Der Chrysoberyll gehört zu den etwa 20 Edelsteinen, die schon von dem römischen Schriftsteller Plinius dem Älteren (um 23–79 n. Chr.) in seiner Naturalis historia beschrieben werden. Plinius sah Chrysoberyll fälschlicherweise als eine Unterart der Berylle, als goldfarbigen Bruder von Aquamarin (blau) und Smaragd (grün), zu denen er jedoch nicht gehört – obwohl er ebenfalls Beryllium-Kationen enthält – und sich von ihnen in chemischer Zusammensetzung, Struktur und Härte unterscheidet. Dennoch wird Chrysoberyll erst 1789 in der Mineralsystematik von Abraham Gottlob Werner als eigenständiges Mineral (Krisoberil) geführt.[7]
Klassifikation
In der mittlerweile veralteten, aber noch gebräuchlichen 8. Auflage der Mineralsystematik nach Strunz gehörte der Chrysoberyll zur allgemeinen Abteilung der „Oxide mit dem Stoffmengenverhältnis Metall : Sauerstoff = 3 : 4“, wo er zusammen mit Swedenborgit als Namensgeber die „Chrysoberyll-Swedenborgit-Gruppe“ mit der System-Nr. IV/B.07 und den weiteren Mitgliedern Ferrotaaffeit und Magnesiotaaffeit bildete.

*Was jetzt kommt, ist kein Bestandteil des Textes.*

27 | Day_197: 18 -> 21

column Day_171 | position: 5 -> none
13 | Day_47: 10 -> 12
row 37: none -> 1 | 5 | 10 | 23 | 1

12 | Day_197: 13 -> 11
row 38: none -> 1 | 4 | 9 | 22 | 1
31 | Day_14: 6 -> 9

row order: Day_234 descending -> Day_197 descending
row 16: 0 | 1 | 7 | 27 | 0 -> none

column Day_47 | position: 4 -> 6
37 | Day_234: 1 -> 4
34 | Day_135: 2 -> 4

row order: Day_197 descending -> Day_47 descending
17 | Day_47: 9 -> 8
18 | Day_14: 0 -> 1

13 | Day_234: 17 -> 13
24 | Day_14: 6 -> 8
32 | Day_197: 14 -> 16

Die seit 2001 gültige und von der International Mineralogical Association (IMA) verwendete 9. Auflage der Strunz’schen Mineralsystematik ordnet den Chrysoberyll ebenfalls in die Abteilung der „Oxide mit dem Stoffmengenverhältnis Metall : Sauerstoff = 3 : 4 (und vergleichbare)“ ein. Diese Abteilung ist allerdings weiter unterteilt nach der relativen Größe der beteiligten Kationen, so dass das Mineral entsprechend seiner Zusammensetzung in der Unterabteilung „Mit kleinen und mittelgroßen Kationen“ zu finden ist, wo es als einziges Mitglied die unbenannte Gruppe 4.BA.05 bildet.
Chrysoberyll ist sehr empfindlich gegenüber verschiedenen Alkalien und Kaliumhydrogensulfat (Kaliumbisulfat) und wird von diesen zersetzt. Vor dem Lötrohr und von Säuren wird er jedoch nicht verändert.[9]
Varietäten und Modifikationen
Alexandrit, eine sehr seltene und wertvolle Varietät (Chrysoberyll–MariinskitMischreihe),[10] schimmert im Tageslicht grün bis bläulichgrün und bei Kunstlicht rot bis violett. Dieser Farbwechsel, auch Changieren oder Alexandrit-Effekt genannt, wird durch seinen Chromgehalt hervorgerufen. Die Ursache sind zwei spektrale Bereiche mit niedriger Absorption (hohe Lichtdurchlässigkeit) und ein Bereich dazwischen mit starker Absorption[11] zusammen mit dem unterschiedlichen spektralen Helligkeitsmaximum des Tages- und des künstlichen Lichtes. Im Tageslicht, das einen größeren Anteil grünen Lichtes enthält, erscheint er deshalb grün. Im Glühlampen- oder auch im Kerzenlicht, dessen roter Anteil viel stärker als der grüne ist, erscheint er dagegen kräftig rot. Außerdem zeigt Alexandrit richtungsabhängigen Farbwechsel – Pleochroismus.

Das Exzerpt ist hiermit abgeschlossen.